In alcuni dei territori meridionali occupati, dalla provincia di Kherson a Zaporizhzhia, seppur sottoposti a contrattacchi dell'esercito ucraino, l'amministrazione filorussa insediata dalle truppe di Mosca ha annunciato il rilascio di propri passaporti con procedura semplificata in base al decreto presidenziale firmato al Cremlino il 25 maggio per mettere quello che vorrebbe essere il timbro definitivo all'annessione di fatto alla Russia. Anche ai residenti di Mariupol è stata offerta la stessa opportunità. Con questa decisione "noi saremo Russia per sempre", esultava il vicesindaco fantoccio di Kherson, la città dove il rublo ha già sostituito la grivna ucraina, mentre non è altro che una flagrante violazione dell'integrità territoriale ucraina. Ecco quello che sarebbe successo all'intero Paese se l''invasore neonazista russo fosse riuscito a rovesciare alla fine di febbraio col blitz militare a Kiev il legittimo governo Zelensky, sostituendolo con un governo fantoccio.
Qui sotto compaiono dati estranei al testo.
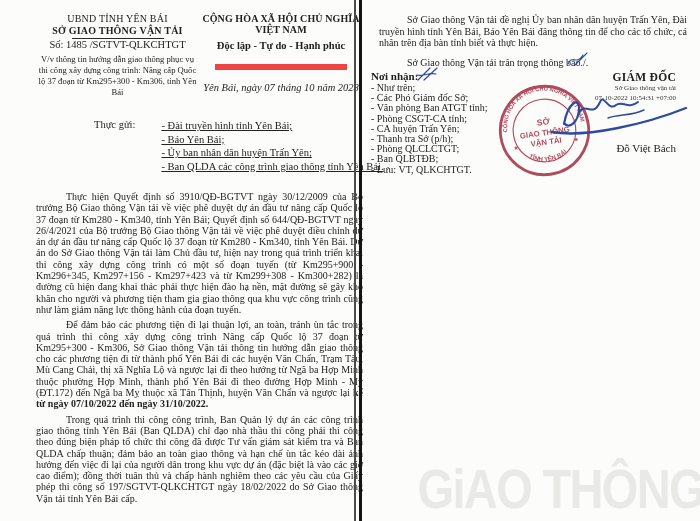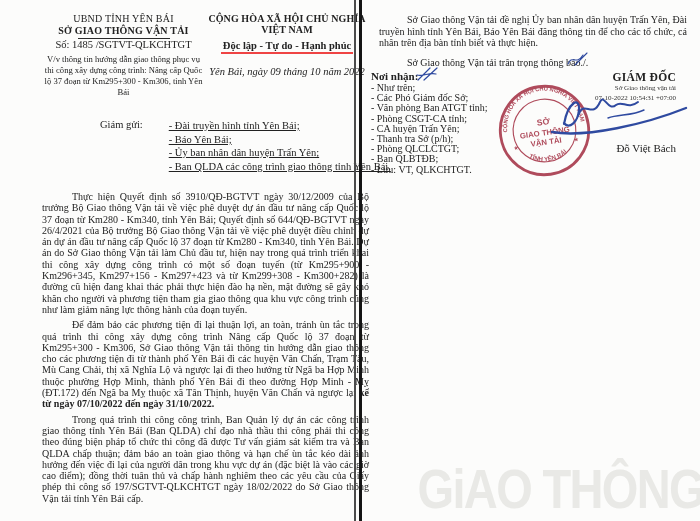--- a/index.html
+++ b/index.html
@@ -11,7 +11,7 @@
   .sep-b{position:absolute;left:359px;top:0;width:3px;height:521px;background:#141414;z-index:5;}
 
   .page{position:absolute;top:0;height:521px;background:transparent;}
-  .page-left{left:16px;width:326px;}
+  .page-left{left:10px;width:326px;}
   .page-right{left:363px;width:337px;}
 
   

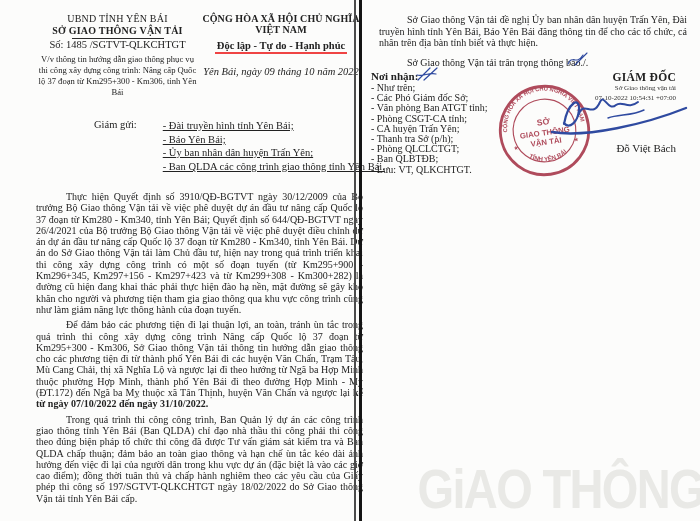--- a/index.html
+++ b/index.html
@@ -24,7 +24,7 @@
   .doc-no{font-size:10.5px;margin-top:0;}
   .subject{font-size:8.6px;line-height:11px;margin:4px auto 0 auto;width:158px;}
   .motto1{font-size:10px;font-weight:bold;letter-spacing:.1px;}
-  .motto2{display:inline-block;font-size:10.5px;font-weight:bold;margin-top:1px;padding:0 2px 1px 2px;border-bottom:2px solid #ef4444;}
+  .motto2{display:inline-block;font-size:10.5px;font-weight:bold;margin-top:1px;padding:0 2px 13px 2px;border-bottom:6px solid #ef4444;}
   .place-date{font-style:italic;font-size:10.5px;margin-top:12px;}
 
   

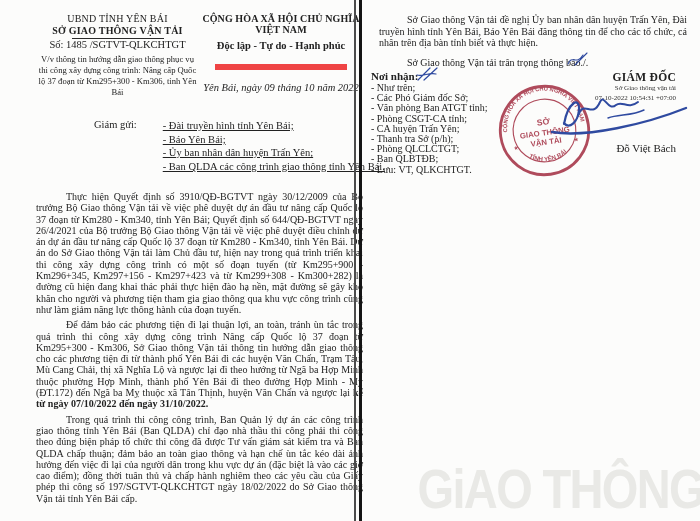--- a/index.html
+++ b/index.html
@@ -80,7 +80,7 @@
       <div class="hdr-r">
         <div class="motto1">CỘNG HÒA XÃ HỘI CHỦ NGHĨA VIỆT NAM</div>
         <div><span class="motto2">Độc lập - Tự do - Hạnh phúc</span></div>
-        <div class="place-date">Yên Bái, ngày 09   tháng 10 năm 2022</div>
+        <div class="place-date">Yên Bái, ngày 07   tháng 10 năm 2028</div>
       </div>
     </div>
 

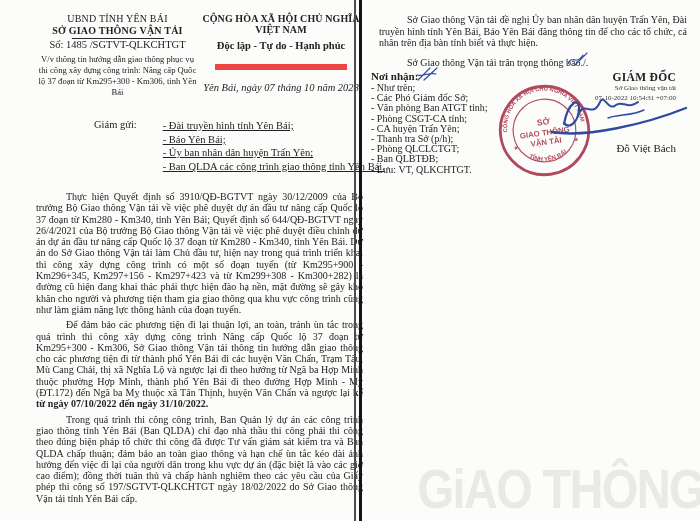--- a/index.html
+++ b/index.html
@@ -86,7 +86,7 @@
 
     <div class="kinhgui">
       <div class="kg-row">
-        <span class="kg-label">Giám gửi:</span>
+        <span class="kg-label">Thực gửi:</span>
         <div class="kg-list">
             <div>- Đài truyền hình tỉnh Yên Bái;</div>
             <div>- Báo Yên Bái;</div>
Se non fosse stato ancora chiaro lo ripeteva il presidente ucraino Volodymyr Zelensky in un messaggio su Telegram del 28 maggio: “Se gli occupanti pensano che Lyman o Severodonetsk saranno loro, si sbagliano, il Donbass sarà ucraino. Perché questi siamo noi, questa è la nostra essenza. Anche se la Russia porta ovunque distruzione e sofferenza, ricostruiremo comunque ogni città e ogni comunità. E lì non ci sono e non ci saranno alternative alle nostre bandiere ucraine”.
La riaffermazione del diritto ucraino a decidere del proprio futuro, quantunque ripetuta in varie sedi dai paesi che appoggiano la resistenza all'invasione della Russia di Putin, non è affatto scontata e Zelensky correttamente la ricorda a quei "politici che propongono a Kiev la cessione di territori in cambio di una 'illusione di pace' e non tengono conto dei milioni di persone che vivono in quei territori. Dietro tutte queste speculazioni geopolitiche di chi consiglia all’Ucraina di dare qualcosa alla Russia, ci sono ‘grandi geopolitici’ che non vedono la gente normale. Ucraini normali. Milioni di persone che vivono nei territori che loro propongono di scambiare per una illusione di pace. Bisogna sempre guardare alla gente. E ricordare che i valori non sono solo una parola”.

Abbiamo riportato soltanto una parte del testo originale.